ABOUT THIS TASK => Print the entries exactly; no image belongs in the copy.

RECORDS SHOWN =>
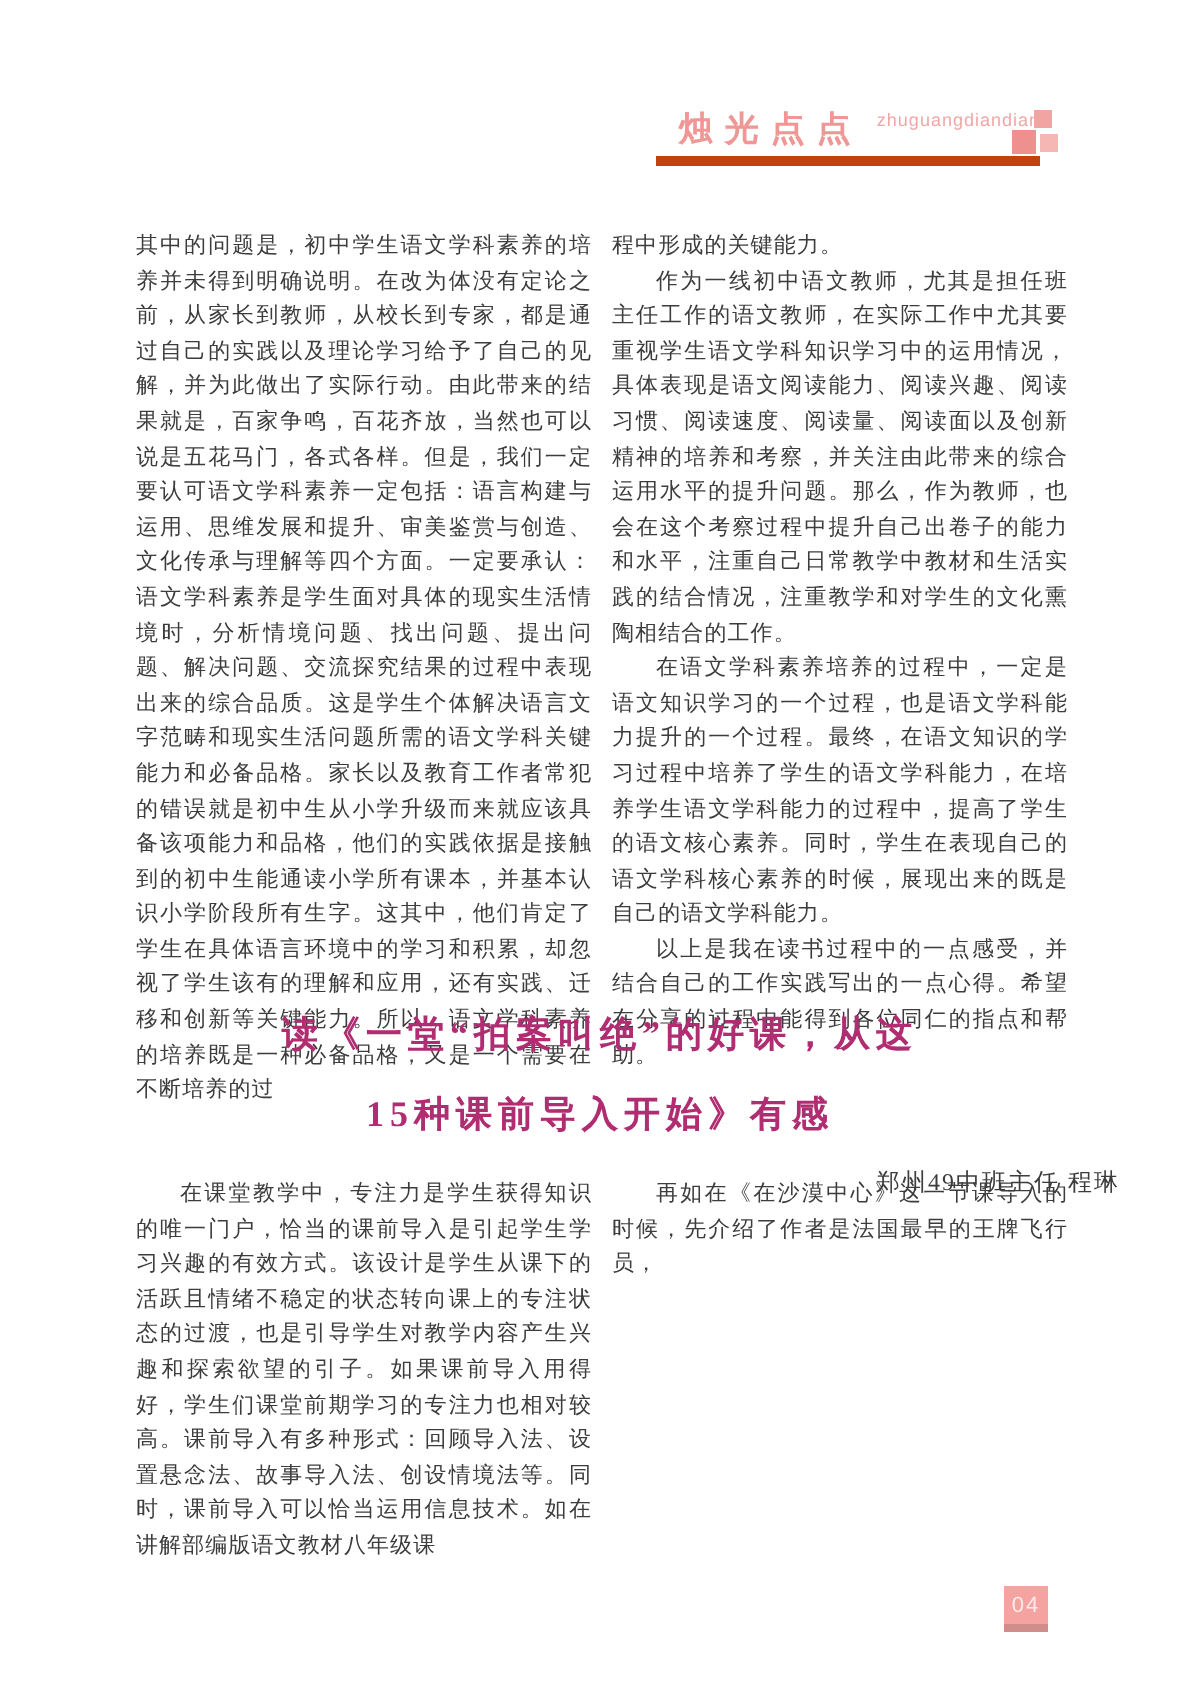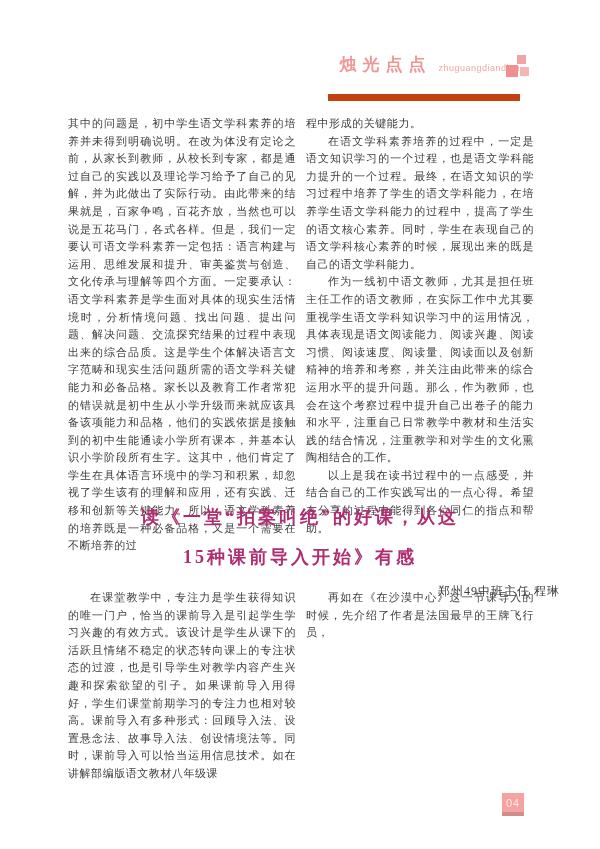--- a/index.html
+++ b/index.html
@@ -8,24 +8,24 @@
     width:600px;height:849px;
     background:#ffffff;
     font-family:"Liberation Serif","DejaVu Serif",serif;
     overflow:hidden;
   }
 
   
   .header{
     position:absolute;
     left:328px;top:56px;width:192px;
-    display:flex;align-items:flex-end;justify-content:flex-end;
+    display:flex;align-items:flex-start;justify-content:flex-end;
     gap:7px;
-    padding-bottom:21px;
-    border-bottom:7px solid #c2410c;
+    padding-bottom:5px;
+    border-bottom:5px solid #c2410c;
   }
   .hdr-cn{
     color:#ee9795;
     font-size:17px;
     font-weight:bold;
     letter-spacing:6px;
     line-height:1;
     white-space:nowrap;
   }
   .hdr-py{
@@ -106,22 +106,22 @@
       <i class="sq sq3"></i>
     </span>
   </div>
 
   <div class="cols top">
     <div class="col">
       <p>其中的问题是，初中学生语文学科素养的培养并未得到明确说明。在改为体没有定论之前，从家长到教师，从校长到专家，都是通过自己的实践以及理论学习给予了自己的见解，并为此做出了实际行动。由此带来的结果就是，百家争鸣，百花齐放，当然也可以说是五花马门，各式各样。但是，我们一定要认可语文学科素养一定包括：语言构建与运用、思维发展和提升、审美鉴赏与创造、文化传承与理解等四个方面。一定要承认：语文学科素养是学生面对具体的现实生活情境时，分析情境问题、找出问题、提出问题、解决问题、交流探究结果的过程中表现出来的综合品质。这是学生个体解决语言文字范畴和现实生活问题所需的语文学科关键能力和必备品格。家长以及教育工作者常犯的错误就是初中生从小学升级而来就应该具备该项能力和品格，他们的实践依据是接触到的初中生能通读小学所有课本，并基本认识小学阶段所有生字。这其中，他们肯定了学生在具体语言环境中的学习和积累，却忽视了学生该有的理解和应用，还有实践、迁移和创新等关键能力。所以，语文学科素养的培养既是一种必备品格，又是一个需要在不断培养的过</p>
     </div>
     <div class="col">
       <p>程中形成的关键能力。</p>
+      <p class="indent">作为一线初中语文教师，尤其是担任班主任工作的语文教师，在实际工作中尤其要重视学生语文学科知识学习中的运用情况，具体表现是语文阅读能力、阅读兴趣、阅读习惯、阅读速度、阅读量、阅读面以及创新精神的培养和考察，并关注由此带来的综合运用水平的提升问题。那么，作为教师，也会在这个考察过程中提升自己出卷子的能力和水平，注重自己日常教学中教材和生活实践的结合情况，注重教学和对学生的文化熏陶相结合的工作。</p>
       <p class="indent">在语文学科素养培养的过程中，一定是语文知识学习的一个过程，也是语文学科能力提升的一个过程。最终，在语文知识的学习过程中培养了学生的语文学科能力，在培养学生语文学科能力的过程中，提高了学生的语文核心素养。同时，学生在表现自己的语文学科核心素养的时候，展现出来的既是自己的语文学科能力。</p>
-      <p class="indent">作为一线初中语文教师，尤其是担任班主任工作的语文教师，在实际工作中尤其要重视学生语文学科知识学习中的运用情况，具体表现是语文阅读能力、阅读兴趣、阅读习惯、阅读速度、阅读量、阅读面以及创新精神的培养和考察，并关注由此带来的综合运用水平的提升问题。那么，作为教师，也会在这个考察过程中提升自己出卷子的能力和水平，注重自己日常教学中教材和生活实践的结合情况，注重教学和对学生的文化熏陶相结合的工作。</p>
       <p class="indent">以上是我在读书过程中的一点感受，并结合自己的工作实践写出的一点心得。希望在分享的过程中能得到各位同仁的指点和帮助。</p>
     </div>
   </div>
 
   <div class="art-title">
     <div>读《一堂“拍案叫绝”的好课，从这</div>
     <div>15种课前导入开始》有感</div>
   </div>
   <div class="byline">郑州49中班主任  程琳</div>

REPLY =>
--- a/index.html
+++ b/index.html
@@ -8,24 +8,24 @@
     width:600px;height:849px;
     background:#ffffff;
     font-family:"Liberation Serif","DejaVu Serif",serif;
     overflow:hidden;
   }
 
   
   .header{
     position:absolute;
     left:328px;top:56px;width:192px;
-    display:flex;align-items:flex-end;justify-content:flex-end;
+    display:flex;align-items:flex-start;justify-content:flex-end;
     gap:7px;
-    padding-bottom:21px;
-    border-bottom:7px solid #c2410c;
+    padding-bottom:5px;
+    border-bottom:5px solid #c2410c;
   }
   .hdr-cn{
     color:#ee9795;
     font-size:17px;
     font-weight:bold;
     letter-spacing:6px;
     line-height:1;
     white-space:nowrap;
   }
   .hdr-py{
@@ -106,22 +106,22 @@
       <i class="sq sq3"></i>
     </span>
   </div>
 
   <div class="cols top">
     <div class="col">
       <p>其中的问题是，初中学生语文学科素养的培养并未得到明确说明。在改为体没有定论之前，从家长到教师，从校长到专家，都是通过自己的实践以及理论学习给予了自己的见解，并为此做出了实际行动。由此带来的结果就是，百家争鸣，百花齐放，当然也可以说是五花马门，各式各样。但是，我们一定要认可语文学科素养一定包括：语言构建与运用、思维发展和提升、审美鉴赏与创造、文化传承与理解等四个方面。一定要承认：语文学科素养是学生面对具体的现实生活情境时，分析情境问题、找出问题、提出问题、解决问题、交流探究结果的过程中表现出来的综合品质。这是学生个体解决语言文字范畴和现实生活问题所需的语文学科关键能力和必备品格。家长以及教育工作者常犯的错误就是初中生从小学升级而来就应该具备该项能力和品格，他们的实践依据是接触到的初中生能通读小学所有课本，并基本认识小学阶段所有生字。这其中，他们肯定了学生在具体语言环境中的学习和积累，却忽视了学生该有的理解和应用，还有实践、迁移和创新等关键能力。所以，语文学科素养的培养既是一种必备品格，又是一个需要在不断培养的过</p>
     </div>
     <div class="col">
       <p>程中形成的关键能力。</p>
+      <p class="indent">作为一线初中语文教师，尤其是担任班主任工作的语文教师，在实际工作中尤其要重视学生语文学科知识学习中的运用情况，具体表现是语文阅读能力、阅读兴趣、阅读习惯、阅读速度、阅读量、阅读面以及创新精神的培养和考察，并关注由此带来的综合运用水平的提升问题。那么，作为教师，也会在这个考察过程中提升自己出卷子的能力和水平，注重自己日常教学中教材和生活实践的结合情况，注重教学和对学生的文化熏陶相结合的工作。</p>
       <p class="indent">在语文学科素养培养的过程中，一定是语文知识学习的一个过程，也是语文学科能力提升的一个过程。最终，在语文知识的学习过程中培养了学生的语文学科能力，在培养学生语文学科能力的过程中，提高了学生的语文核心素养。同时，学生在表现自己的语文学科核心素养的时候，展现出来的既是自己的语文学科能力。</p>
-      <p class="indent">作为一线初中语文教师，尤其是担任班主任工作的语文教师，在实际工作中尤其要重视学生语文学科知识学习中的运用情况，具体表现是语文阅读能力、阅读兴趣、阅读习惯、阅读速度、阅读量、阅读面以及创新精神的培养和考察，并关注由此带来的综合运用水平的提升问题。那么，作为教师，也会在这个考察过程中提升自己出卷子的能力和水平，注重自己日常教学中教材和生活实践的结合情况，注重教学和对学生的文化熏陶相结合的工作。</p>
       <p class="indent">以上是我在读书过程中的一点感受，并结合自己的工作实践写出的一点心得。希望在分享的过程中能得到各位同仁的指点和帮助。</p>
     </div>
   </div>
 
   <div class="art-title">
     <div>读《一堂“拍案叫绝”的好课，从这</div>
     <div>15种课前导入开始》有感</div>
   </div>
   <div class="byline">郑州49中班主任  程琳</div>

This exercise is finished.